Apple Developer Relations, Developer Technical Support, Core OS/Hardware

let myEmail = "eskimo" + "1" + "@apple.com"

Thanks Quinn. I created a DTS ticket (715695582) and linked this thread under description. I will post anything I think might be useful here so that hopefully once it is resolved it can act as a tool for others.


My session creation/config:

    NSURLSessionConfiguration * sessionConfiguration = [NSURLSessionConfiguration backgroundSessionConfigurationWithIdentifier:@"com.mycompany.ios.upload”];
    sessionConfiguration.sessionSendsLaunchEvents = YES;
    sessionConfiguration.allowsCellularAccess = YES;
    sessionConfiguration.HTTPMaximumConnectionsPerHost = 4;
    sessionConfiguration.timeoutIntervalForRequest = 60;
    sessionConfiguration.timeoutIntervalForResource = 24*60*60;
    self.session = [NSURLSession sessionWithConfiguration:sessionConfiguration delegate:self delegateQueue:nil];

Task creation/resume (simplified):

For each upload file:
            task = [self.session uploadTaskWithRequest:request fromFile:[NSURL fileURLWithPath: filePath]];
            [task resume];


Those are probably the only real relevant pieces of code as the session never finishes and the other delegates deal with reporting progress/status to the UI.
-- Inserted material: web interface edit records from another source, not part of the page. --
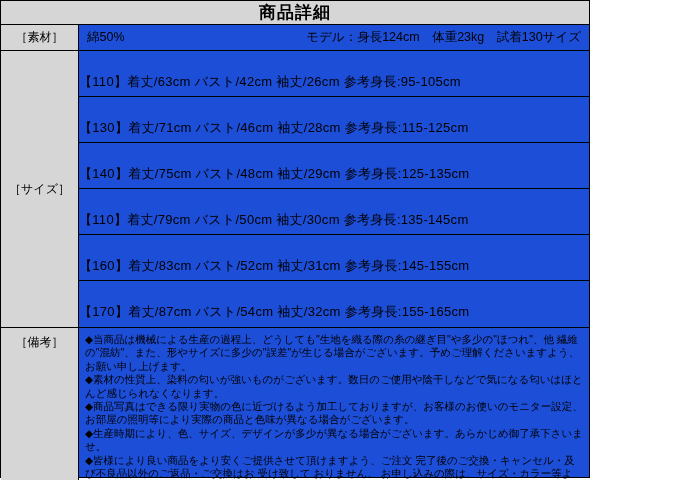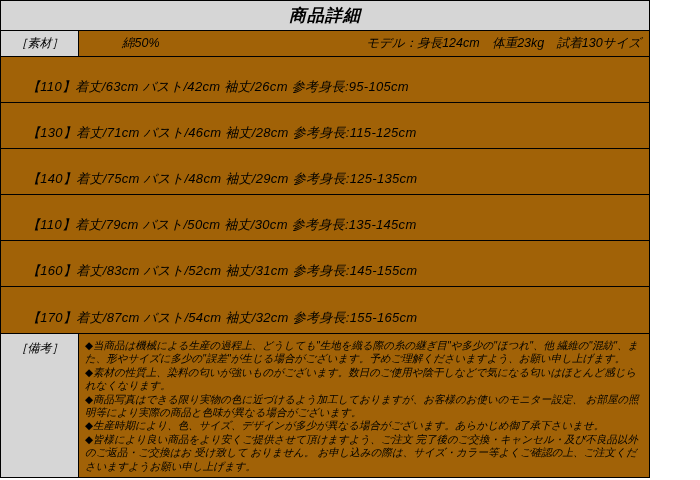"商品詳細" .sheet { background: #a16207 -> #1d4ed8; font-style: italic -> none; width: 650px -> 590px }
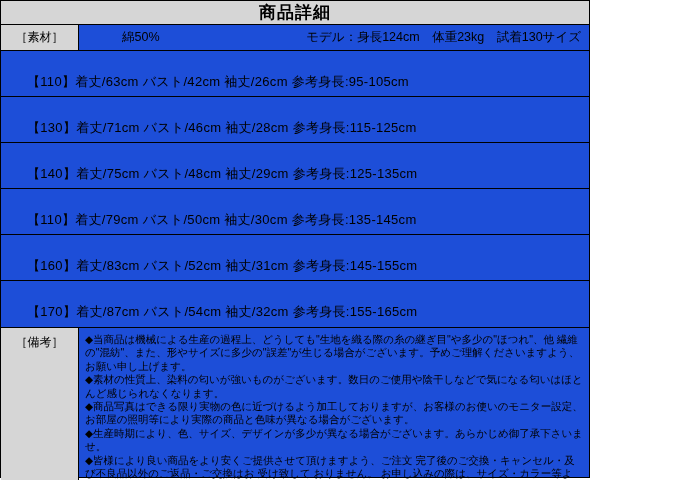"［素材］" .material-row { gap: 35px -> none }
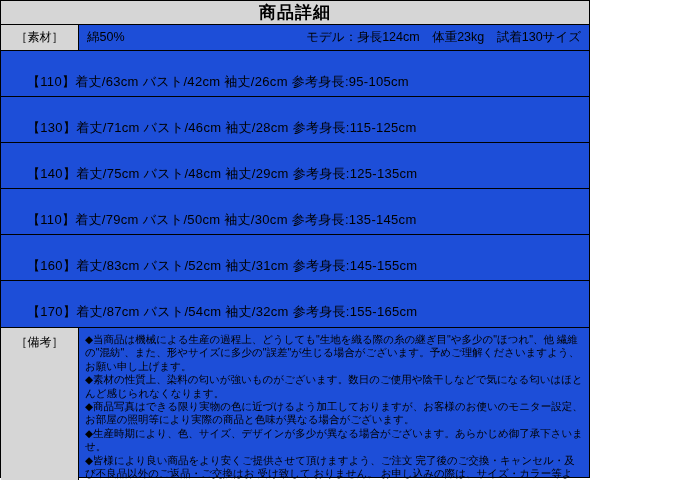"【110】着丈/63cm バスト/42cm 袖丈/26cm" .size-line { padding-left: 26px -> none }
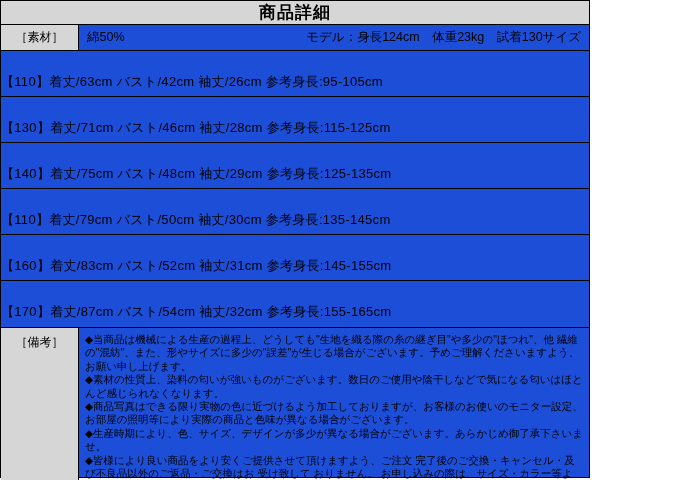"［サイズ］" div.label-cell { html: none -> <div>［サイズ］</div> }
I'm using a PUT request for files varying from KB to GB (most are in the 10MB range, though). The upload that is failing is 250 files at 2.41G. All files are given a separate task and all tasks are under one session. Each task is resumed as soon as it is created, and all tasks are created at once.


On the server side, I do not see any errors. I have parsed the NGINX logs as well as added copious logs to the server and don't see any issues reported there. The tcpdump also looks fine. I only see traffic for the files that are actively being transferred. Those files do not ever get the -1001 timeout error. The server will report a 201 back to the client when the file is finished.


I have a bunch of log files I can send your way if needed.


I should also mention that I changed the HTTPMaximumConnectionsPerHost to 1000 yesterday during testing, and the background session seemed to work. It only actually did 7 files at a time according to the logs, but somehow the other files were not getting the -1001 timeouts anymore.

To close the loop on this. There is a bug in the way that timeoutInternvalForRequest works. It appears the timeout starts when a task is resumed, not when the task first makes a request. This leads to tasks timing out that never got a chance to run. The issue is known but is apparently old and therefore a fix may be awhile.